• Required work: Starting at the line that contains "Pastiglie Freno Ant.Megane-Scenic", repeat each line exactly until the records end, keeping both the first and the last.

• Records from a collection:
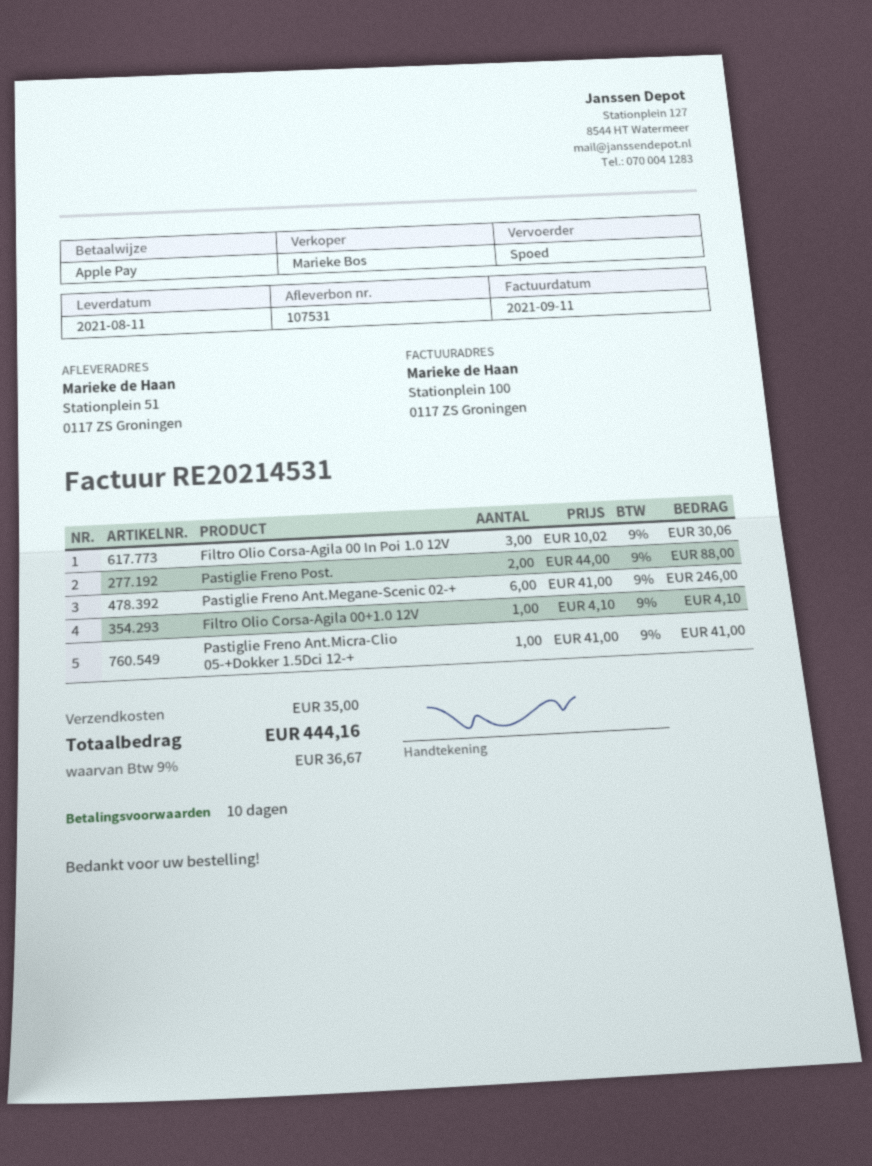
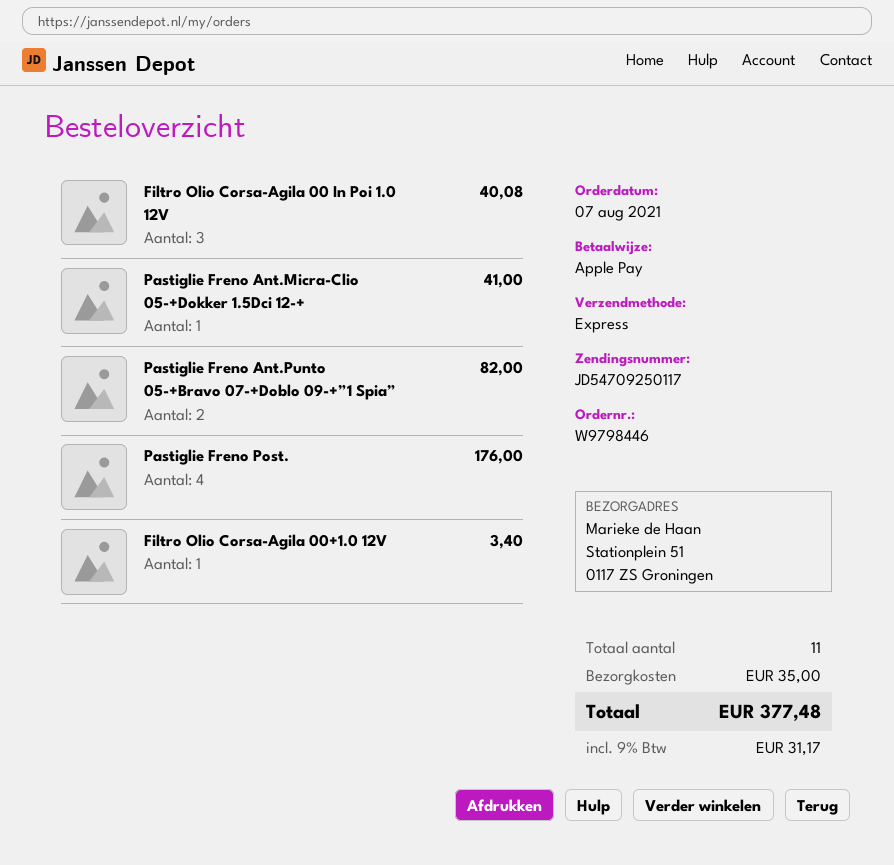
Filtro Olio Corsa-Agila 00 In Poi 1.0 12V: 3 for 30.06 -> 3 for 40.08
Pastiglie Freno Post.: 2 for 88.00 -> 4 for 176.00
Pastiglie Freno Ant.Megane-Scenic 02-+: 6 for 246.00 -> none
Filtro Olio Corsa-Agila 00+1.0 12V: 1 for 4.10 -> 1 for 3.40
Pastiglie Freno Ant.Punto 05-+Bravo 07-+Doblo 09-+”1 Spia”: none -> 2 for 82.00
tax: 9% = 36.67 -> 9% = 31.17
total: 444.16 -> 377.48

• Solution for this task:
Pastiglie Freno Ant.Megane-Scenic 02-+: 6 for 246.00 -> none
Filtro Olio Corsa-Agila 00+1.0 12V: 1 for 4.10 -> 1 for 3.40
Pastiglie Freno Ant.Punto 05-+Bravo 07-+Doblo 09-+”1 Spia”: none -> 2 for 82.00
tax: 9% = 36.67 -> 9% = 31.17
total: 444.16 -> 377.48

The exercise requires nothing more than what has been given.